● EXERCISE
Please reproduce, exactly and with nothing else, every line from the one containing "scroll -- >" through the last line of the records below.

● STUDY MATERIAL

━━━━

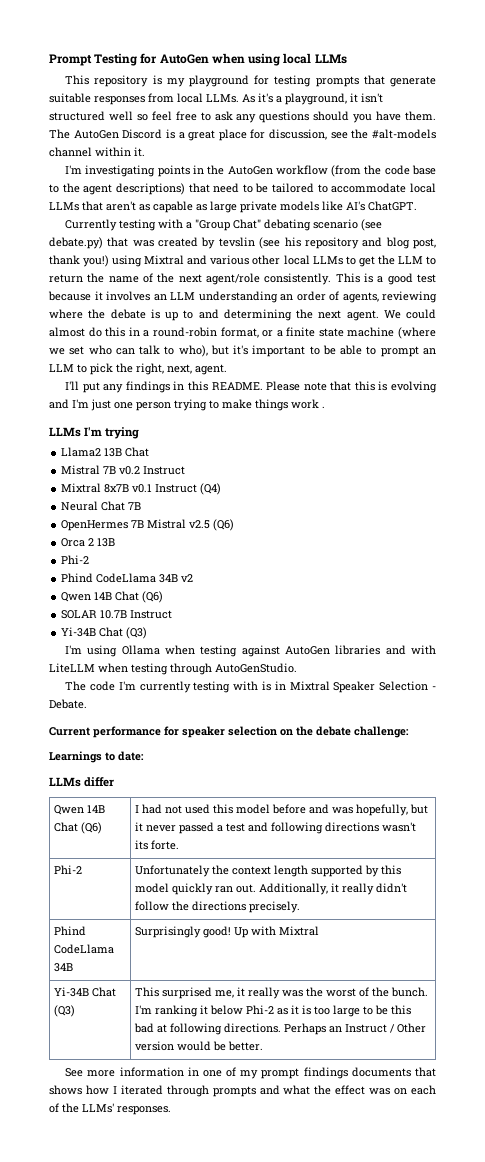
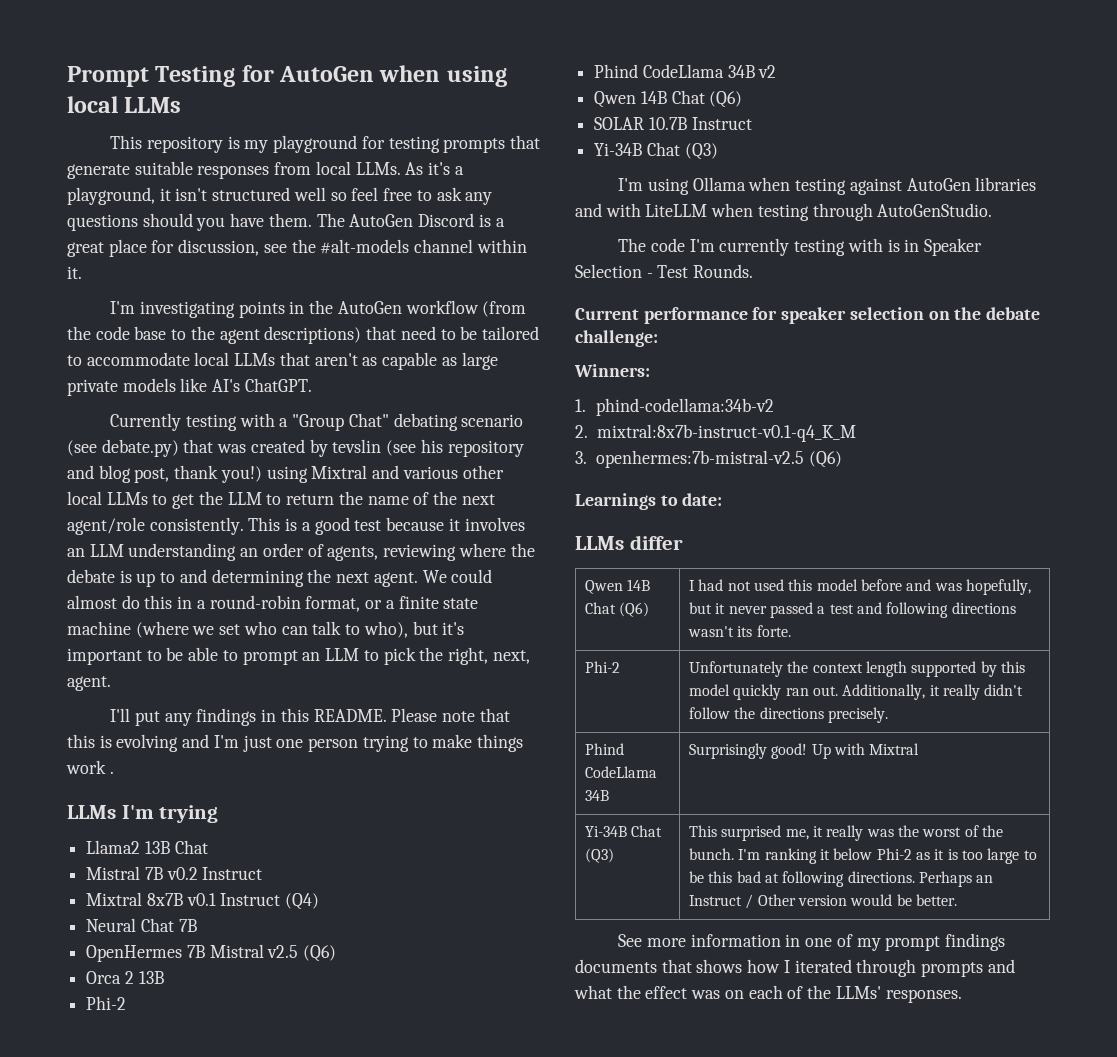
- The code I'm currently testing with is in Mixtral Speaker Selection - Debate.
+ The code I'm currently testing with is in Speaker Selection - Test Rounds.
+ Winners:
+ 1. phind-codellama:34b-v2
+ 2. mixtral:8x7b-instruct-v0.1-q4_K_M
+ 3. openhermes:7b-mistral-v2.5 (Q6)

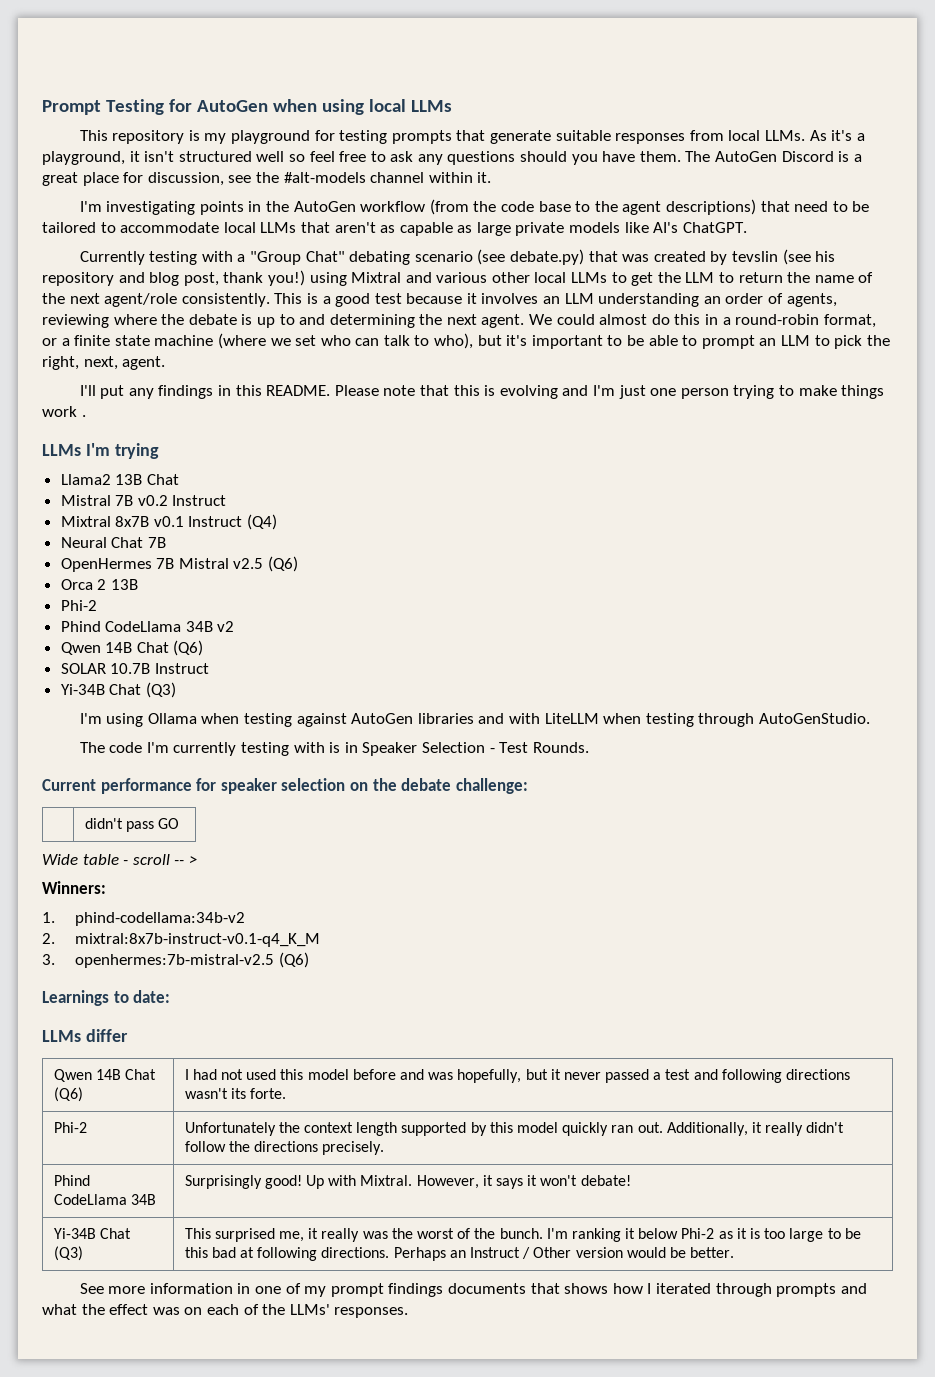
+ | didn't pass GO
+ Wide table - scroll -- >
- Phind CodeLlama 34B | Surprisingly good! Up with Mixtral
+ Phind CodeLlama 34B | Surprisingly good! Up with Mixtral. However, it says it won't debate!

━━━━

● WRITTEN ANSWER
+ Wide table - scroll -- >
- Phind CodeLlama 34B | Surprisingly good! Up with Mixtral
+ Phind CodeLlama 34B | Surprisingly good! Up with Mixtral. However, it says it won't debate!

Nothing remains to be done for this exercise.